The book's title reflects the fact that it describes the everyday, or "casual," Robski said. "Even murder in those days was 'casual.' Everything that happens isn't out of the ordinary. It's just life, that's all."

It took only a month to polish off the novel, Robski admitted. The writing came easily to her, although she had previously worked in some very different spheres. These included running a chain of Oriental furniture stores, managing a female bodyguard agency and even launching a store that sold uniforms for domestic staff. These experiences are also reflected in the novel.

The book is aimed at female readers, and the title recalls one-word-title blockbusters like Jackie Collins' "Lucky." But readers looking for love and passion will be disappointed. "It's an autobiographical book," Robski said. "What do you expect, that a person's husband gets killed and she's going to have sex from morning to evening?"

Social climbers, however, will have a field day. The author lists the places to be seen in Moscow, ranging from the Cabaret nightclub to the Veranda U Dachi restaurant in the elite residential district of Zhukovka. "If I write that [the heroine] goes to a restaurant, why not write which one, if the book is autobiographical?" Robski asked. She compared her style to that of "American Psycho" author Bret Easton Ellis, who also uses "brands, brands, brands."

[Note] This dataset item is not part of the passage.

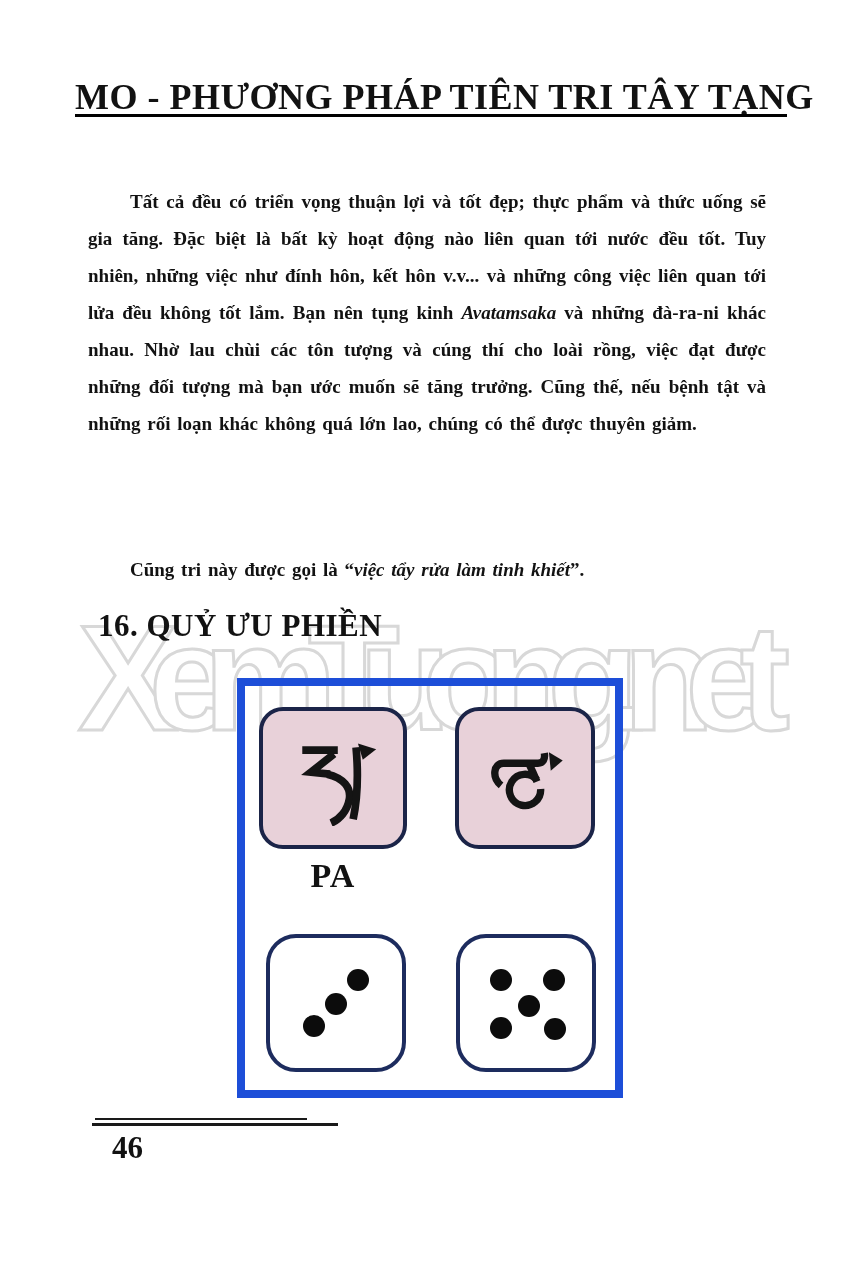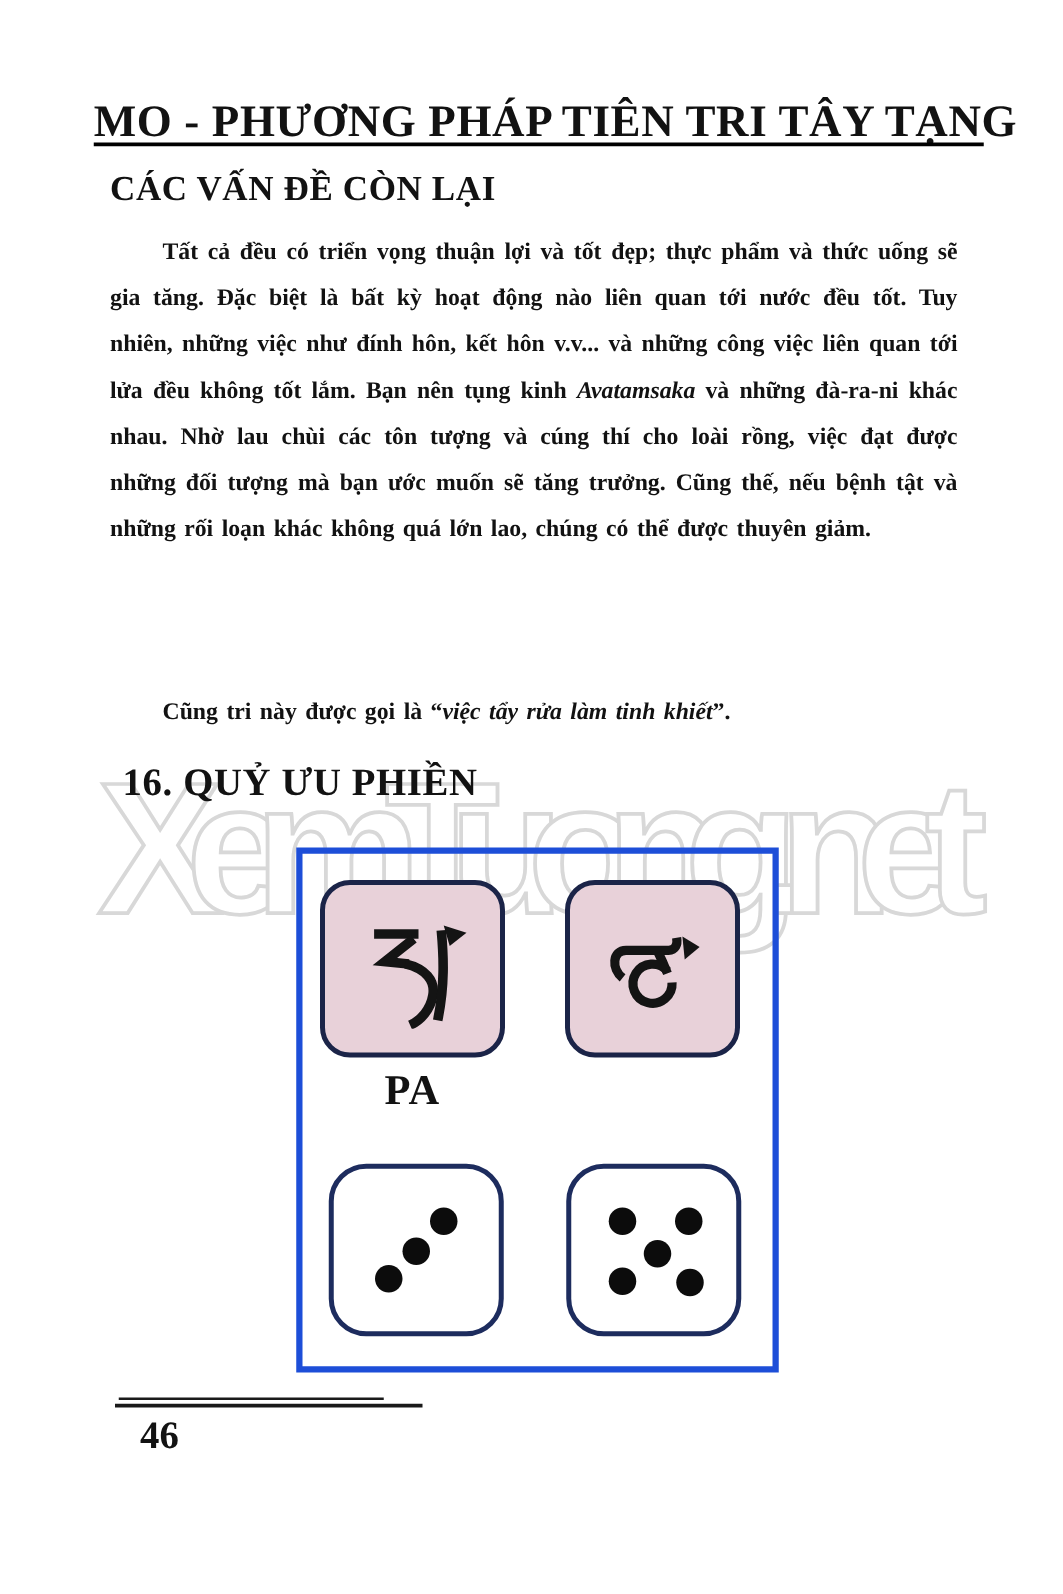"CÁC VẤN ĐỀ CÒN LẠI" div.section-heading { html: <div>CÁC VẤN ĐỀ CÒN LẠI</div> -> none }
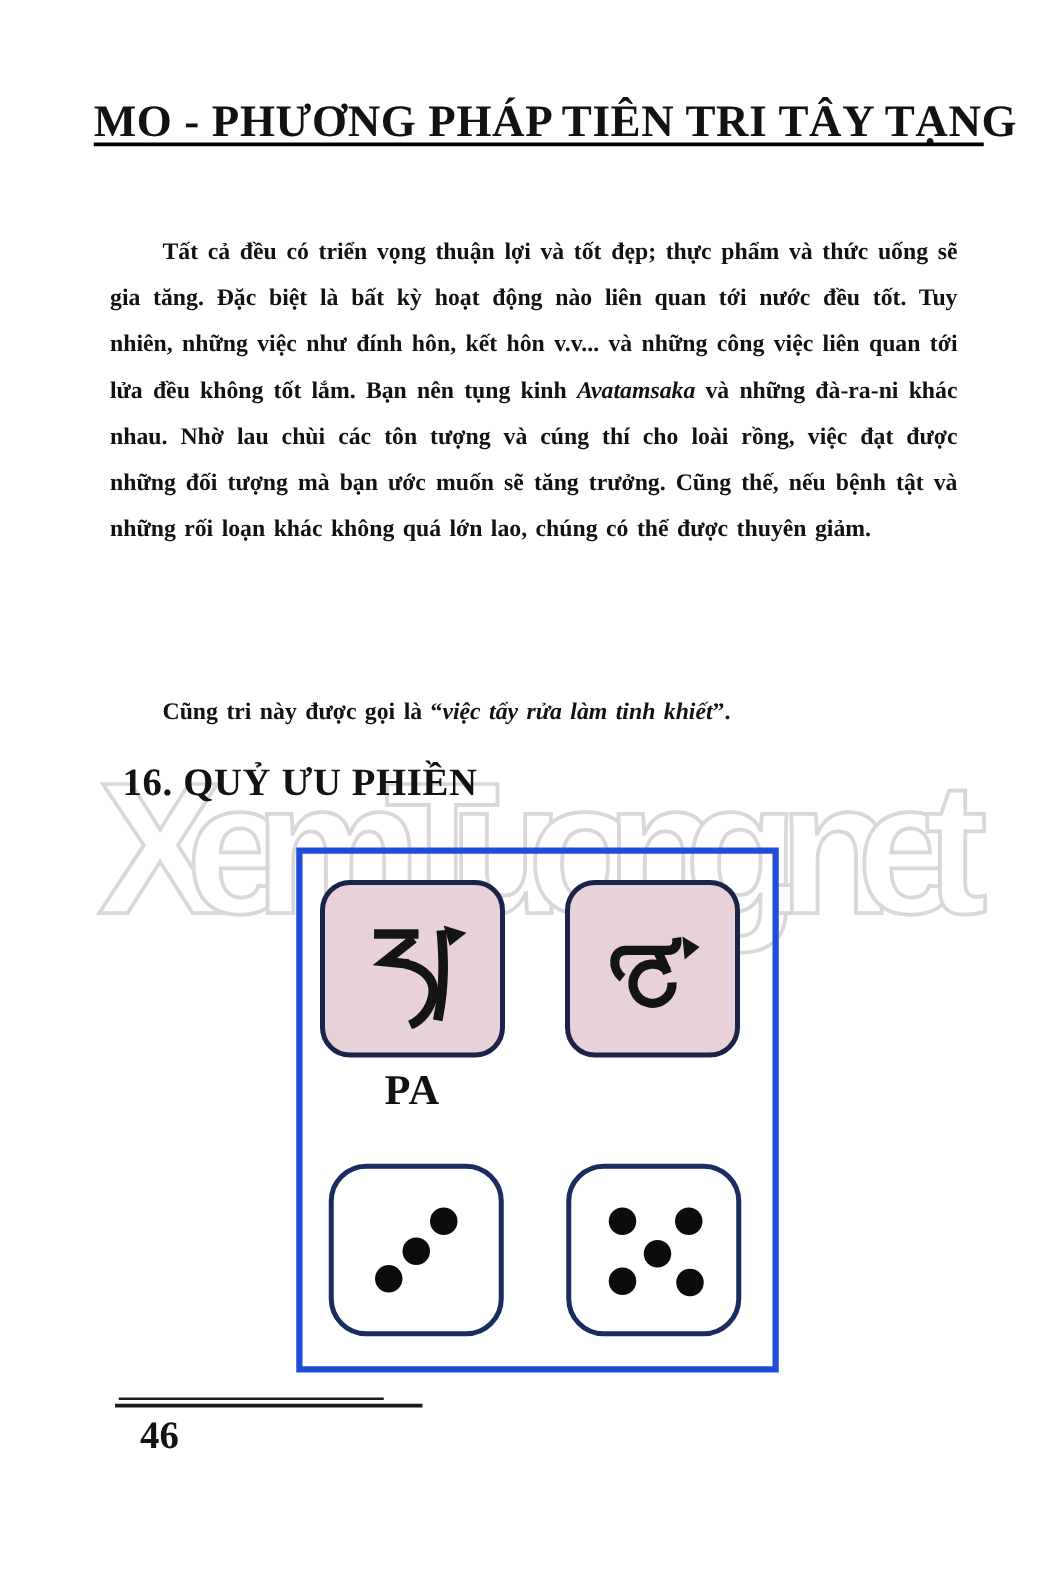"PA" .figure-box { border: 5px solid #1d4ed8 -> 8px solid #1d4ed8 }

There are also some intriguing details about the world of Russia's wealthy. The heroine has a live-in masseuse from Donetsk, Ukraine, and one of the heroine's friends dyes her dog to match her dresses. "Well, we dyed a poodle once ourselves," Robski said. "Isn't it beautiful if a poodle suddenly becomes pink?"

Russian readers will enjoy the book in different ways, she admitted. People in "Yekaterinburg or somewhere else" may read the novel as if it were "about aliens," she said. But she hopes that the less-privileged will learn to be more tolerant of the wealthy.

"I'd like it if the people who don't know how the characters in my book live saw them in a more humane and better way," she said. Also, Robski doesn't feel that such readers will envy the jet-setting lifestyle of her book's characters. "Maybe they don't live on Rublyovskoye Shosse because they don't need that," she said. "They really don't want that very much."

The author has already finished a second novel. Her next book will not be autobiographical, she said, and it will have "some sex and lots of romance." Robski has also written the script for the movie version of "Casual" -- she originally studied to be a screenwriter and director -- and will possibly star as herself in the film.

"Casual," by Oksana Robski, is published by Rosmen.